Anche in un recondito villaggio africano o del sud-est asiatico, donne e uomini migliorano la loro qualità di vita grazie a un uso saggio e giusto delle più adeguate tecnologie a disposizione.
Talvolta basta davvero poco per migliorare sensibilmente la condizione di una realtà locale. Oggi, soprattutto in molti villaggi in Asia e Africa dove la sussistenza di tutta la comunità è fondata sulla produzione agricola realizzata dalle donne, può bastare anche solo un banale cellulare e una piccola applicazione sostenuta da un sistema di intelligenza artificiale.
Perché se a queste donne metti in mano uno strumento che incrocia pochi dati essenziali quali previsioni del tempo, condizioni della mobilità, variazione dei prezzi nei mercati locali e poco altro, eccome se cambia la vita di tutto il villaggio. Di colpo la produzione agricola viene ottimizzata senza essere stravolta, riducendo sprechi e rischi.

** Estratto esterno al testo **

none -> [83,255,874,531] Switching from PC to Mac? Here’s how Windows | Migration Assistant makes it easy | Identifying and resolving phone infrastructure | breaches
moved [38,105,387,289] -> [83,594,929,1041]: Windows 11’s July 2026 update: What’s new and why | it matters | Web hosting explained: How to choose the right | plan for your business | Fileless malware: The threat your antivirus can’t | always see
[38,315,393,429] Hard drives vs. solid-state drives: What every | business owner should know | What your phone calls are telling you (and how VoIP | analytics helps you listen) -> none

Prediligo questo tipo di esempio, piuttosto che altri molto più tecnologici e complessi, per parlare dell’enorme impatto che i sistemi di intelligenza artificiale hanno sul settore agroalimentare (probabilmente a oggi uno dei campi più impattati in assoluto da questa trasformazione digitale), perché dimostra come un sano sviluppo tecnologico è davvero foriero di buone notizie. Ad alcune condizioni.
Anzitutto deve essere capace di abitare situazioni molto diverse tra loro. Certo le donne di un villaggio del corno d’Africa non possono permettersi uno smartphone come i nostri, neanche quelli di fascia economica. In realtà i progetti di questo tipo in atto (e qui si coglie la meraviglia dell’ingegno umano) utilizzano apparecchi molto semplici, dai ridotti consumi elettrici e magari ricaricabili ad energia solare. Anche le applicazioni sono minimali ed estremamente intuitive, facili da tradurre nei molti idiomi locali in cui sono attivate.
Più complesse e meno scontate sono invece altre due condizioni che paiono rilevanti. La prima è il rispetto delle culture locali in cui si introducono questi sistemi. Certamente il miglioramento della produzione e della commercializzazione dei prodotti agricoli locali chiede cambiamenti nella filiera produttiva; non necessariamente però essa deve essere stravolta con indicazioni e pratiche che sono estremamente lontane dai vissuti locali. Per realizzare un’applicazione agricola per l’Africa, accanto a agronomi, economisti e informatici, sono assolutamente necessari gli antropologi culturali. Altrimenti il rischio serio di una nuova colonizzazione, questa volta tutta tecnologica, è dietro l’angolo.
Conseguente a questa riflessione è la seconda condizione necessaria: il coinvolgimento delle realtà locali non solo nella progettazione ma anche nella realizzazione e nella proprietà di tali tecnologie. Grandi realtà economiche occidentali che investono in questo settore, magari inizialmente anche nella forma buona del finanziamento gratuito, saltando completamente le realtà locali ridotte a semplici utilizzatori delle tecnologie potrebbero non attivare percorsi di affrancamento e protagonismo economico delle imprenditrici coinvolte. Perché o ci si guadagna tutti, o il fallimento è dietro l’angolo.
Tutti infatuati del cibo naturale che in realtà non esiste (da quando coltiviamo e cuociamo gli alimenti abbiamo introdotto una mediazione tecnologica nel nostro modo umano di nutrirci), scopriamo che anche in un recondito villaggio africano o del sud-est asiatico, donne e uomini migliorano la loro qualità di vita grazie a un uso saggio e giusto delle più adeguate tecnologie a disposizione. Mangiano e fanno mangiare anche grazie all’intelligenza artificiale, cioè in modo squisitamente umano.